# [DATA EXCERPTS]
-- Opening Marker --
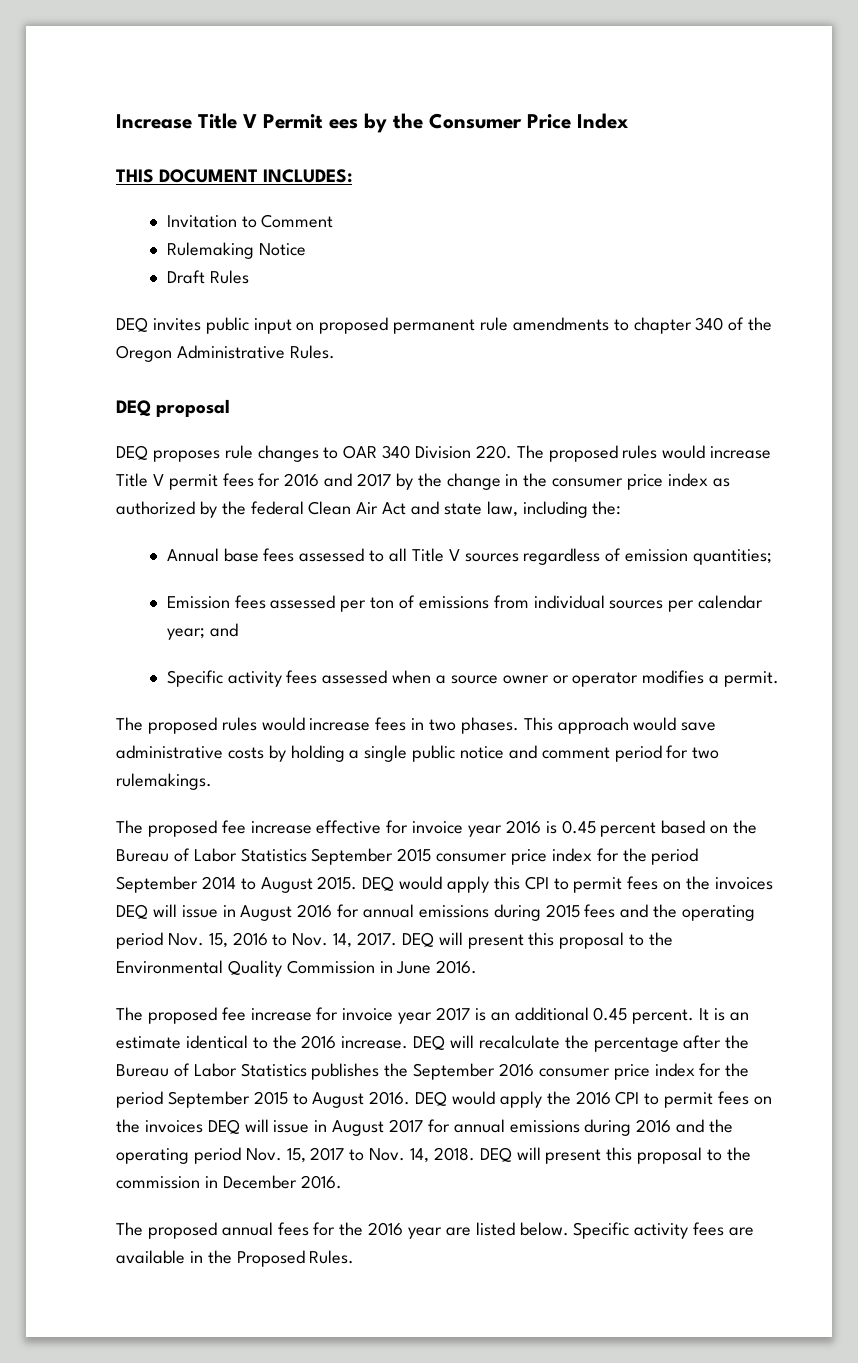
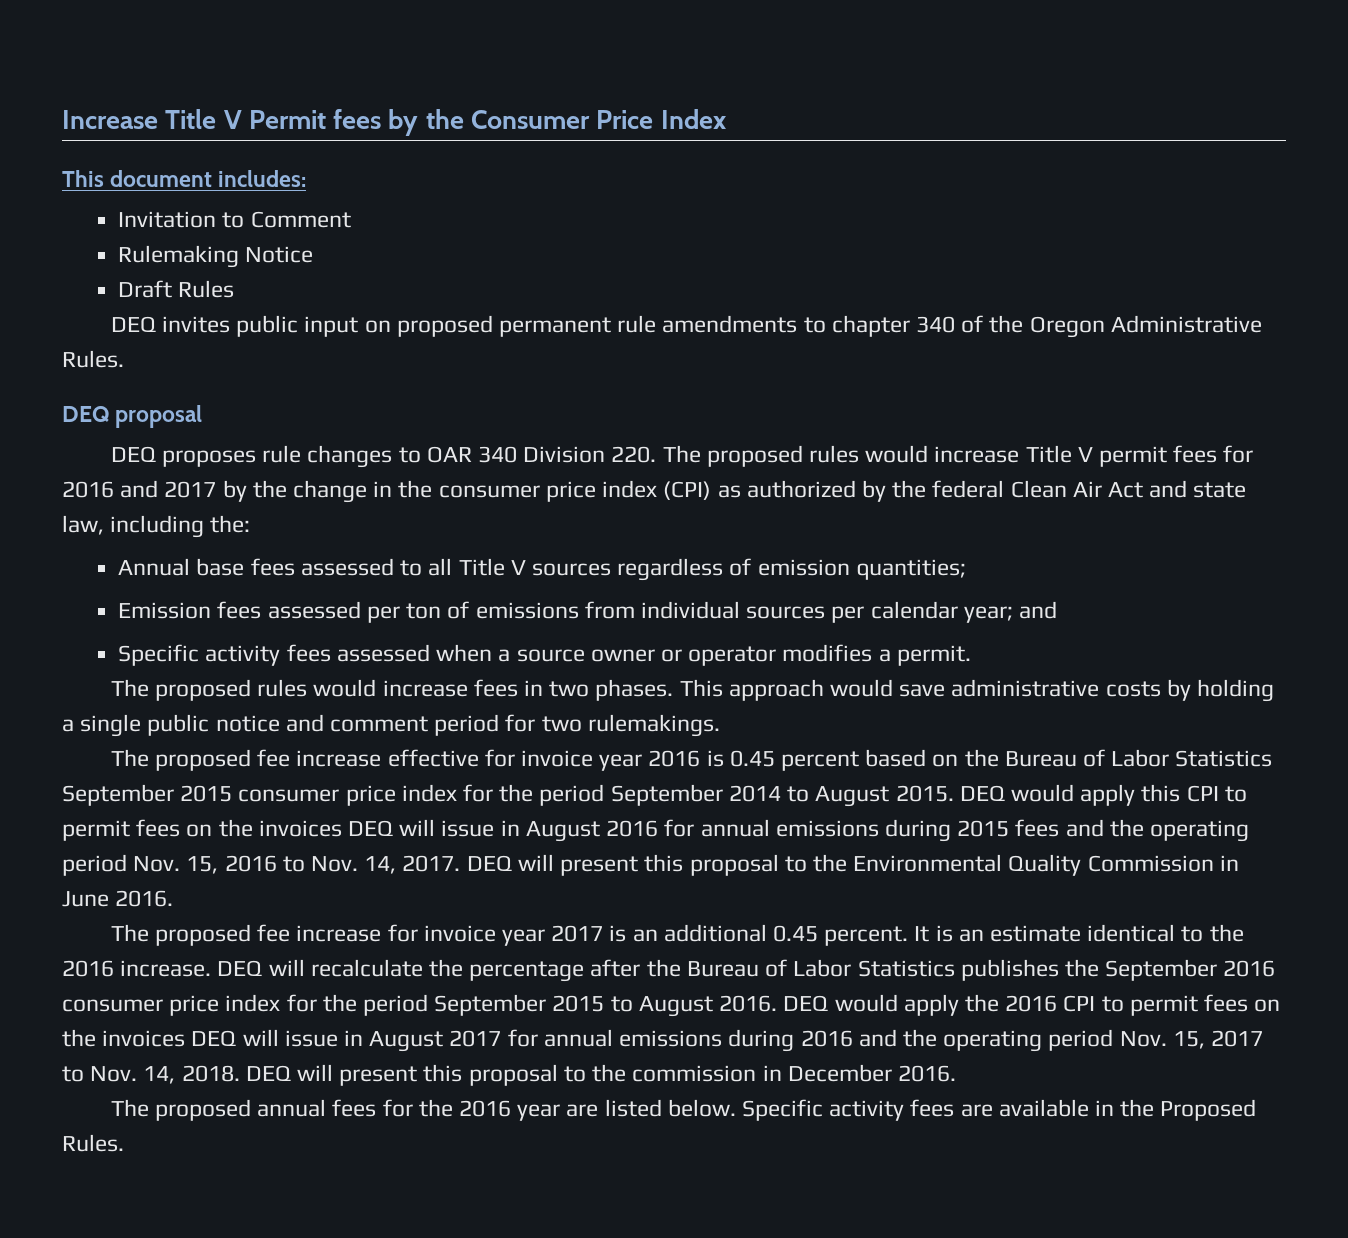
- Increase Title V Permit ees by the Consumer Price Index
+ Increase Title V Permit fees by the Consumer Price Index
- THIS DOCUMENT INCLUDES:
+ This document includes:
- DEQ proposes rule changes to OAR 340 Division 220. The proposed rules would increase Title V permit fees for 2016 and 2017 by the change in the consumer price index as authorized by the federal Clean Air Act and state law, including the:
+ DEQ proposes rule changes to OAR 340 Division 220. The proposed rules would increase Title V permit fees for 2016 and 2017 by the change in the consumer price index (CPI) as authorized by the federal Clean Air Act and state law, including the:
-- Closing Marker --
# [TASK TO CARRY OUT]
Reproduce the data above in full, exactly as it is, with the pictures left out.

# [SOLUTION BELOW]
- Increase Title V Permit ees by the Consumer Price Index
+ Increase Title V Permit fees by the Consumer Price Index
- THIS DOCUMENT INCLUDES:
+ This document includes:
- DEQ proposes rule changes to OAR 340 Division 220. The proposed rules would increase Title V permit fees for 2016 and 2017 by the change in the consumer price index as authorized by the federal Clean Air Act and state law, including the:
+ DEQ proposes rule changes to OAR 340 Division 220. The proposed rules would increase Title V permit fees for 2016 and 2017 by the change in the consumer price index (CPI) as authorized by the federal Clean Air Act and state law, including the:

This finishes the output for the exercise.